Am I The Same Girl? Dusty Springfield. 1969. Philips.

 Photographs of Candy Darling from the late 1960s show a heavily made up, white, female beauty telegraphing such a delicate frailty she appears almost otherworldly. Her look is a deceptively provocative mask of sexuality itself, as powerfully dangerous as implied consent. What gives Am I the Same Girl? its lasting vitality, fifty three years after its release, is the distinctive, breathy reading Dusty Springfield gives the song’s lyric, eroticizing its theme of feminine vulnerability. Against the backing of her session and touring band the Echoes Dusty not only makes vulnerability sound sexy, she makes sexuality sound utterly dependent upon the power of vulnerability in order to function, an attitude that may run counter to our current age of Wet Ass Pussy. Dusty’s version of Am I the Same Girl? also helped create the kind of mid-tempo sixties pop that charmed AM radio audiences into a risk-free acceptance of conventional, pro-nuclear family relations. But Dusty had a secret. And sex is rarely conventional.
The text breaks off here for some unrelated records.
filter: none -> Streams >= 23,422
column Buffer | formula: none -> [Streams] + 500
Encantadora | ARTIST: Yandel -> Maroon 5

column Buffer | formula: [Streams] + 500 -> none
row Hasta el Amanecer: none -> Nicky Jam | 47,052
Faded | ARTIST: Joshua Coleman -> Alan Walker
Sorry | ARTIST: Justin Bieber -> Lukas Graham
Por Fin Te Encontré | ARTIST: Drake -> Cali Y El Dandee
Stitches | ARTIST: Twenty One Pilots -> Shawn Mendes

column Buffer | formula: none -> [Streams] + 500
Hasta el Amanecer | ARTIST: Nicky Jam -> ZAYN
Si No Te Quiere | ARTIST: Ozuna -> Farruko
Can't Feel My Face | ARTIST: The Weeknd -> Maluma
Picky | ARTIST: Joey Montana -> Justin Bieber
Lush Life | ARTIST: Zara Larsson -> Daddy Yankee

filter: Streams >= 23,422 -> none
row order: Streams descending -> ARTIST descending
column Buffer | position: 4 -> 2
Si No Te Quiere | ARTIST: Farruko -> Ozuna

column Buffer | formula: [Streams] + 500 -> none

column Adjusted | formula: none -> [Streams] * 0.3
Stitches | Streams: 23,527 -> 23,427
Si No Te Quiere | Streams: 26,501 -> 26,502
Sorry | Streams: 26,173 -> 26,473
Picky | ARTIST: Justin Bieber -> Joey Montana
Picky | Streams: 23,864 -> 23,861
It often presents itself, sometimes overtly, as a contest of inventive wills, a dual game of dominance and submission in which consensual players are evenly matched—but not always; one with the magnetism of an offensive threat, the other with a boldly imagined web of entrapment. Both Candy Darling, born James Lawrence Slattery, and Dusty Springfield, born Mary Isabel Catherine Bernadette O’Brien, challenged reality and the paradigm of fixed sexuality by offering example, model lives of individually crafted female personalities that continue to resonate today. With less improved upon coiffures.